Lithopedion: como o fenômeno ‘bebê de pedra’ se forma dentro do corpo
Por Michelle Starr, Science Alert
O corpo humano é uma coisa estranha e maravilhosa. Também é macio, mole e vulnerável a todos os tipos de ameaças, tanto de fora quanto de dentro do corpo.
Uma estratégia de proteção extremamente rara surge em resposta a um conjunto de circunstâncias muito incomuns e também infelizes.
De vez em quando, um óvulo humano fertilizado começa a se transformar em um feto fora do útero, dentro da cavidade abdominal da mãe. Conhecida como gravidez abdominal, é muito perigosa e potencialmente fatal.
Em uma porcentagem muito pequena de gestações abdominais, o corpo é capaz de se proteger quando o feto morre – transformando o feto em “pedra”.
Na verdade, não é pedra, mas metal. O corpo da mãe permeia o feto com o mineral metálico cálcio, um dos principais componentes dos ossos, em um processo conhecido como calcificação. Isso coloca o feto em quarentena com segurança do próprio corpo da mãe e, assim, protege-o da sepse.

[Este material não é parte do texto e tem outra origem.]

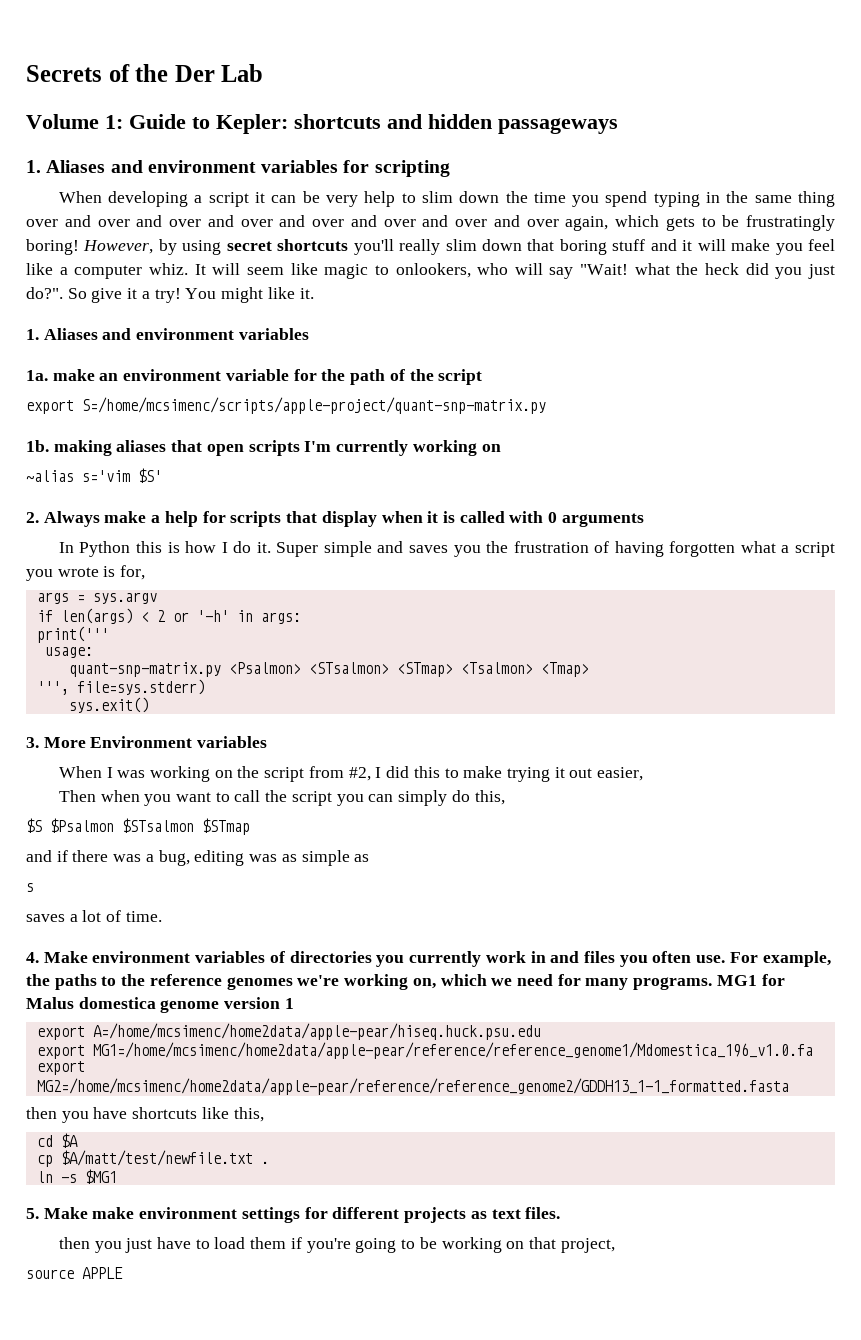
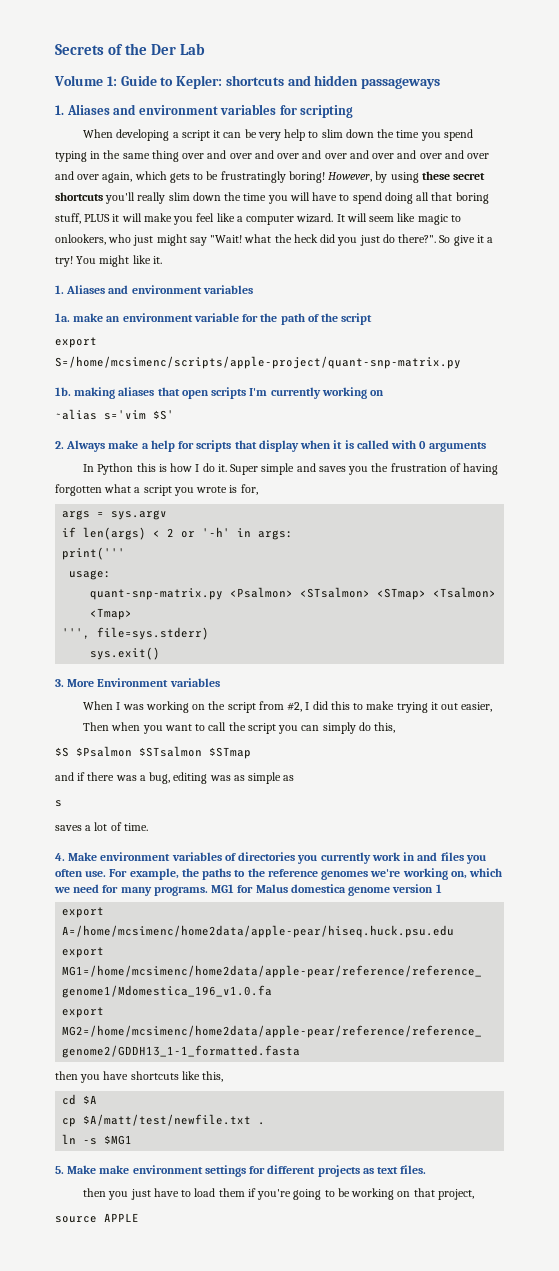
(222, 247) none -> [421,171,450,180] these
[527,239,677,255] that boring stuff and -> [224,192,489,204] [55,213,111,224] the time you will have to spend doing all that boring stuff, PLUS
[148,263,188,275] whiz. -> [296,213,334,223] wizard.
[514,263,543,275] will -> [133,234,187,246] just might
[26,287,63,299] do?". -> [382,234,437,243] do there?".

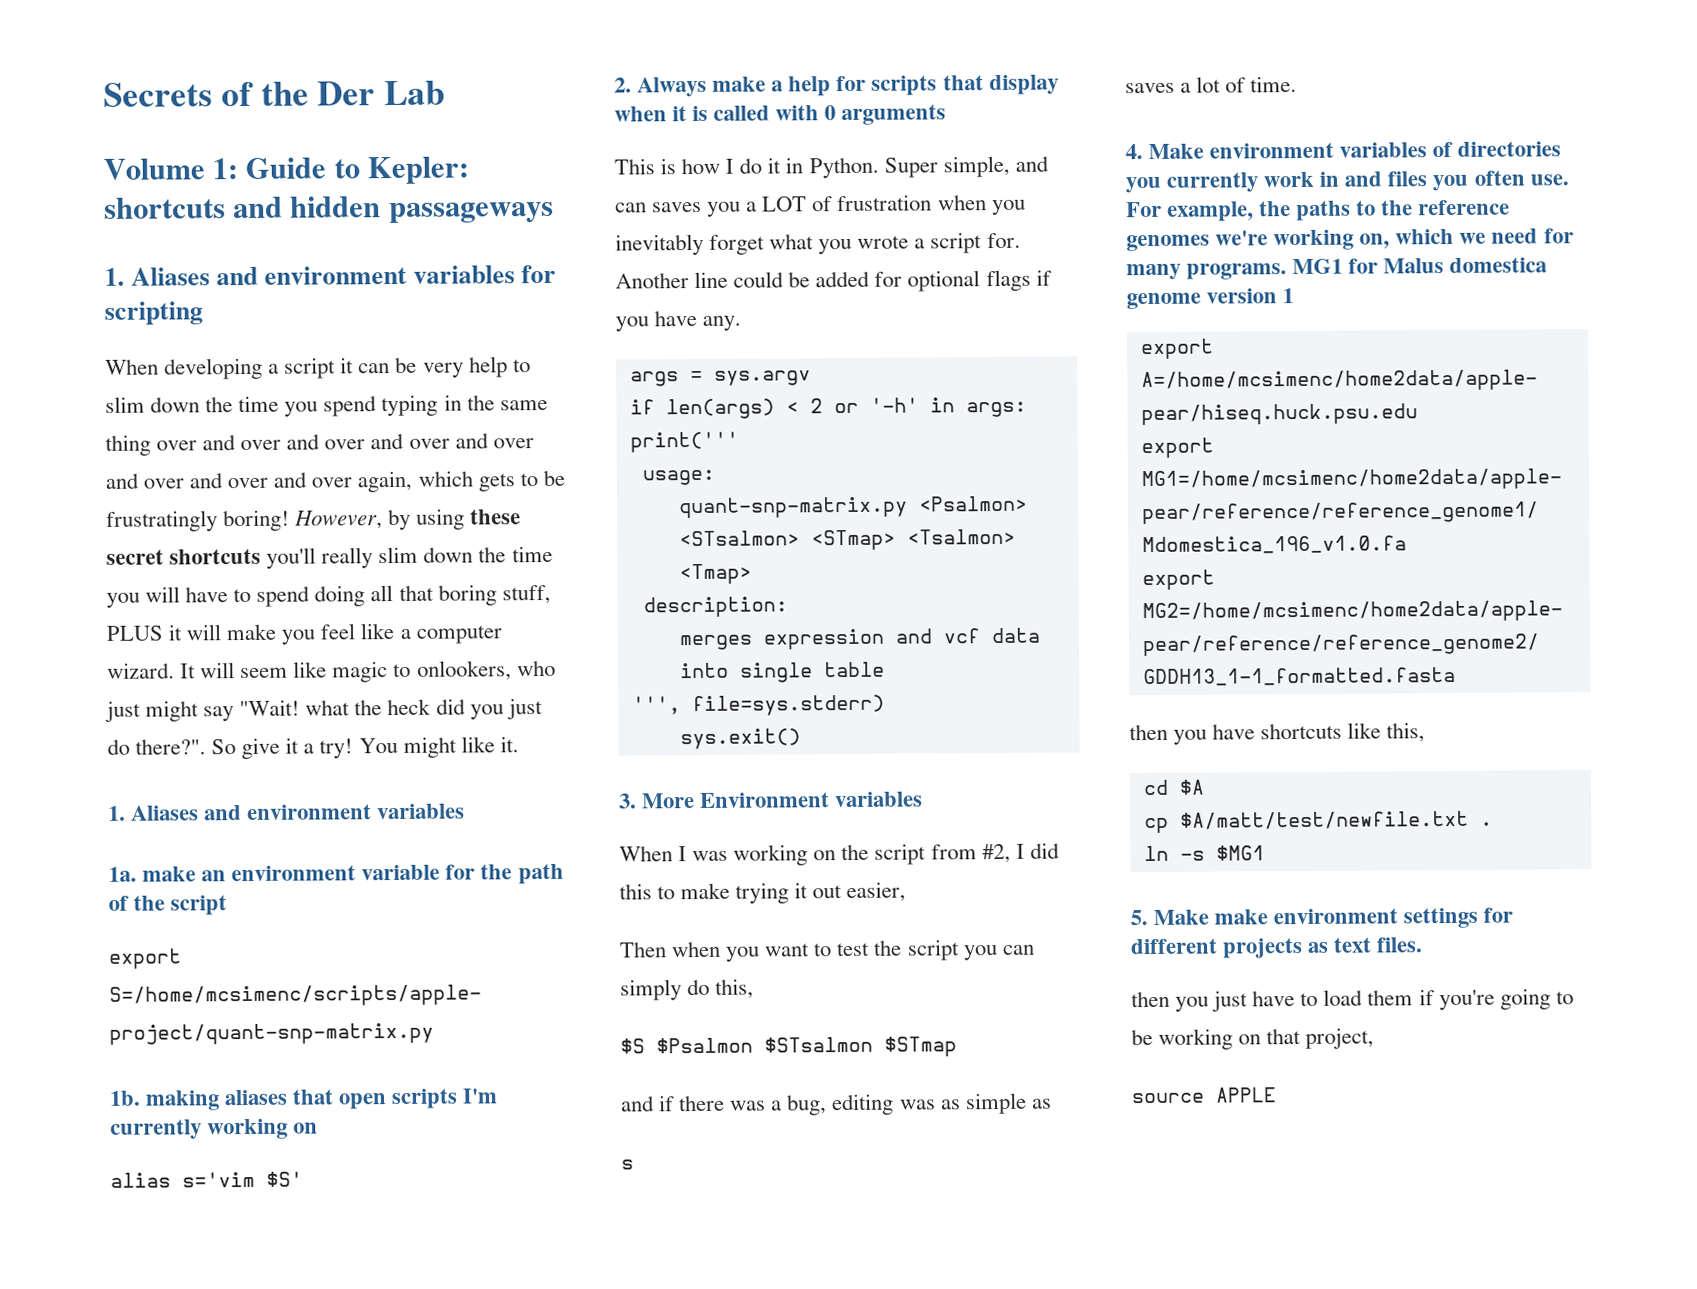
[55,409,97,420] ~alias -> [110,1172,171,1188] alias
[83,463,156,475] In Python this -> [614,158,655,175] This
[217,463,499,475] [55,484,258,496] it. Super simple and saves you the frustration of having forgotten what a script you wrote is for, -> [767,155,1049,179] [615,194,1026,217] [615,232,1021,256] [615,269,1052,292] [615,309,742,332] it in Python. Super simple, and can saves you a LOT of frustration when you inevitably forget what you wrote a script for. Another line could be added for optional flags if you have any.
(133, 614) none -> [642,596,788,618] [678,627,1040,651] [679,661,885,683] // description: // merges expression and vcf data into single table
[208,722,227,731] call -> [836,942,871,957] test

O termo oficial para esse feto calcificado é lithopedion – do grego antigo para ‘bebê de pedra’ – e o fenômeno é tão raro, pelo menos em termos de descoberta, que só foi documentado algumas centenas de vezes ao longo da história humana.
O que o torna particularmente notável é que, na maioria das vezes, o bebê de pedra pode permanecer indetectável no corpo da mãe por anos – até décadas, permanecendo desconhecido até bem depois da menopausa ou, em alguns casos, da morte.
A mãe pode até gestar e dar à luz outros bebês, completamente inconsciente dos restos fetais incrustados de cálcio.
Acredita-se que uma litopédio ocorra em 1,5 a 1,8% das gestações abdominais, mas nem de longe isso está documentado.
A gravidez abdominal é uma forma de gravidez ectópica, na qual o embrião fertilizado se implanta fora do útero. A forma mais comum de gravidez ectópica ocorre na trompa de Falópio, mas o ovário ou o colo do útero também são locais conhecidos.
Aproximadamente 2% de todas as gestações são ectópicas; destes, estima-se que 0,6 a 4 por cento sejam abdominais. Embora sejam perigosos e o feto geralmente não sobreviva, uma gravidez abdominal pode, em casos raros, dar à luz um bebê vivo, geralmente prematuramente.
Um estudo de 2023 estima que 208 milhões de gestações ocorrem em todo o mundo todos os anos. Com base nesse número e nas estimativas mais baixas para as taxas de gravidez abdominal e lithopedions, 374 gestações devem resultar em um ‘bebê de pedra’ anualmente.
De acordo com um artigo de 2019, menos de 300 litopédios foram documentados ao longo de 400 anos de história humana.
Pode haver casos que não sejam detectados. Vários litopédios foram encontrados em cemitérios antigos, com o caso mais antigo conhecido datando de 1100 a.C.
De acordo com uma revisão do fenômeno de 1949, na qual 128 casos foram analisados, a idade média em que uma mãe é descoberta abrigando um litopédio é de 55 anos.
Em 1996, um relato de caso detalhou a descoberta de um litopédio em uma paciente de 85 anos que havia dado à luz com sucesso quatro outros bebês antes do que seus médicos descreveram como “um aborto incompleto” aos 41 anos e passou a viver por décadas sem saber que partes do feto permaneciam em seu abdômen.
Um relato de caso de 2000 detalhou o fenômeno em um paciente de 80 anos. Um relato de caso publicado em 2014 descreve um litopédio em uma paciente de 77 anos que acreditava nunca ter engravidado. E um relato de caso de 2016 documentou o caso de um litopédio em uma mulher falecida de 87 anos durante uma autópsia post-mortem.
Graças ao aumento dos padrões de atendimento ginecológico e obstétrico, os especialistas acreditam que o fenômeno está se tornando ainda mais raro. As gestações abdominais são mais propensas a serem detectadas precocemente e tratadas antes que o feto se desenvolva a ponto de calcificação.